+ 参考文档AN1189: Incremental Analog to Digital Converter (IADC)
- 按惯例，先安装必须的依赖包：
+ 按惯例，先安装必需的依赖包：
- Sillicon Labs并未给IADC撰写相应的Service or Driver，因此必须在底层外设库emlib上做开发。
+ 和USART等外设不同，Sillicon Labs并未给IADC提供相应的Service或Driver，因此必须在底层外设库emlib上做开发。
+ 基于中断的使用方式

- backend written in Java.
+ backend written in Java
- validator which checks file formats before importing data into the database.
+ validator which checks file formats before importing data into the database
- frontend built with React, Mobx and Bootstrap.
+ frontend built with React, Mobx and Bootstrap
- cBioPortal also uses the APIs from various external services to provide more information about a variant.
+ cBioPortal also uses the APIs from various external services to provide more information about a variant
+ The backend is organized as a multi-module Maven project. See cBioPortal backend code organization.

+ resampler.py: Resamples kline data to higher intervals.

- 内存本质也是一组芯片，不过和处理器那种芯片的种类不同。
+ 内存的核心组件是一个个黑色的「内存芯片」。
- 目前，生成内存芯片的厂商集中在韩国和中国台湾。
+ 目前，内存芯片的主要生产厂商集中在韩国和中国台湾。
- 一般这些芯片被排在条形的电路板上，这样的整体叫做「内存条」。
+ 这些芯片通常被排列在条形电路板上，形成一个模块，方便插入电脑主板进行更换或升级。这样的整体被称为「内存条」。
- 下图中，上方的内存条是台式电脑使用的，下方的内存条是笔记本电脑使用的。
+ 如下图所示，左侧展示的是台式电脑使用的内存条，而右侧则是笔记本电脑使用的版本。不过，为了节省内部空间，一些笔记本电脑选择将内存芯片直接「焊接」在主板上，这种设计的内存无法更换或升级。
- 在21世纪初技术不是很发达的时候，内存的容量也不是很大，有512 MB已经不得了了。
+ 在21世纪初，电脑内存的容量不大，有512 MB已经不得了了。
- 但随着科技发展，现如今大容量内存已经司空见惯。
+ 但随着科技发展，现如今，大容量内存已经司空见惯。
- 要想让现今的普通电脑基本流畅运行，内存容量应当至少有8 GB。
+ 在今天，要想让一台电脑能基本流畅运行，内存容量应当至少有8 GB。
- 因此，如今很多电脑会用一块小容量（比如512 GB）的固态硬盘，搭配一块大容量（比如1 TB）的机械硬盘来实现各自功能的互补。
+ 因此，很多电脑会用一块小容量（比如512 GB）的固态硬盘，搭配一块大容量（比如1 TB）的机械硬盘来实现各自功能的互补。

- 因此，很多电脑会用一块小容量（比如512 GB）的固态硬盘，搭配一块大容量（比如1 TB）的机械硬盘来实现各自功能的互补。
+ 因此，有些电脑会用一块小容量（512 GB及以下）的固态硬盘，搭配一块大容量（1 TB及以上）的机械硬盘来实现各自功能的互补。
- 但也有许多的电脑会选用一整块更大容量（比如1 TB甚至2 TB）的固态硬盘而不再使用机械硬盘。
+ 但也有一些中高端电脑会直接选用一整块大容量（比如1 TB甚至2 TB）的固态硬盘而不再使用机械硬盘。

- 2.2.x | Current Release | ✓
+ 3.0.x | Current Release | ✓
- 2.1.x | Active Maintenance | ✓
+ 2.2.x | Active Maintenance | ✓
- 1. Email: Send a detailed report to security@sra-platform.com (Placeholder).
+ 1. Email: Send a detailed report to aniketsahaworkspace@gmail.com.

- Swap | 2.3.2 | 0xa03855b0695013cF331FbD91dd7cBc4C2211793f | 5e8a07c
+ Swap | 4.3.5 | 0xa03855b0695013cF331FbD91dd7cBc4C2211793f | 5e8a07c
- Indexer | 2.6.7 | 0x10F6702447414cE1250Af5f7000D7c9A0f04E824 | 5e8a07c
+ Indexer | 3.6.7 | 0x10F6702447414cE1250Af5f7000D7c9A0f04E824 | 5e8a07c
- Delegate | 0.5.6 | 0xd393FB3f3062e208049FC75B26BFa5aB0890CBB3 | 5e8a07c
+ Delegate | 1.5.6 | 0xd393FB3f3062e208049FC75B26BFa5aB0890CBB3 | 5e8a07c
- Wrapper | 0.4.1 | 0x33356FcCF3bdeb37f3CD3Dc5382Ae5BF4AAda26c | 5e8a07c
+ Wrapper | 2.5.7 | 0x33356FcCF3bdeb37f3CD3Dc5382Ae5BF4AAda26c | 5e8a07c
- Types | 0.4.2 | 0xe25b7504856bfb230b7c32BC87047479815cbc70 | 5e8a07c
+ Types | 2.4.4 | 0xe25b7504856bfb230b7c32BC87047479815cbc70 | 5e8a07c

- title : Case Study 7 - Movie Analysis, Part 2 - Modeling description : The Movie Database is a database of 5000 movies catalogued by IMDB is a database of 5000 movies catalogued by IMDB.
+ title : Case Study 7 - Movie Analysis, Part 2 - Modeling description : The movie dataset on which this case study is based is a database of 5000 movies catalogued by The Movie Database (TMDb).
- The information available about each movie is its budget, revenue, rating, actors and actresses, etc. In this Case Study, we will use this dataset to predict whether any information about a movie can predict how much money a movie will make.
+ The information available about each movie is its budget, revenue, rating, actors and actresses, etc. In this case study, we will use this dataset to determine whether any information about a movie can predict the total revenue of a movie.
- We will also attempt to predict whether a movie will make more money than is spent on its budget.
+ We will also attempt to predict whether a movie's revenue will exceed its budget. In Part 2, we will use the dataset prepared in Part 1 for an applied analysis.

• **WORK TASK**
Take from the material above the lines running from the one with "- cBioPortal also" through the one with "- 内存本质也是一组芯片，不过和处理器那种芯片的种类不同。", and repeat them exactly, with nothing else.

• **ANSWER TO THIS PROBLEM**
- cBioPortal also uses the APIs from various external services to provide more information about a variant.
+ cBioPortal also uses the APIs from various external services to provide more information about a variant
+ The backend is organized as a multi-module Maven project. See cBioPortal backend code organization.

+ resampler.py: Resamples kline data to higher intervals.

- 内存本质也是一组芯片，不过和处理器那种芯片的种类不同。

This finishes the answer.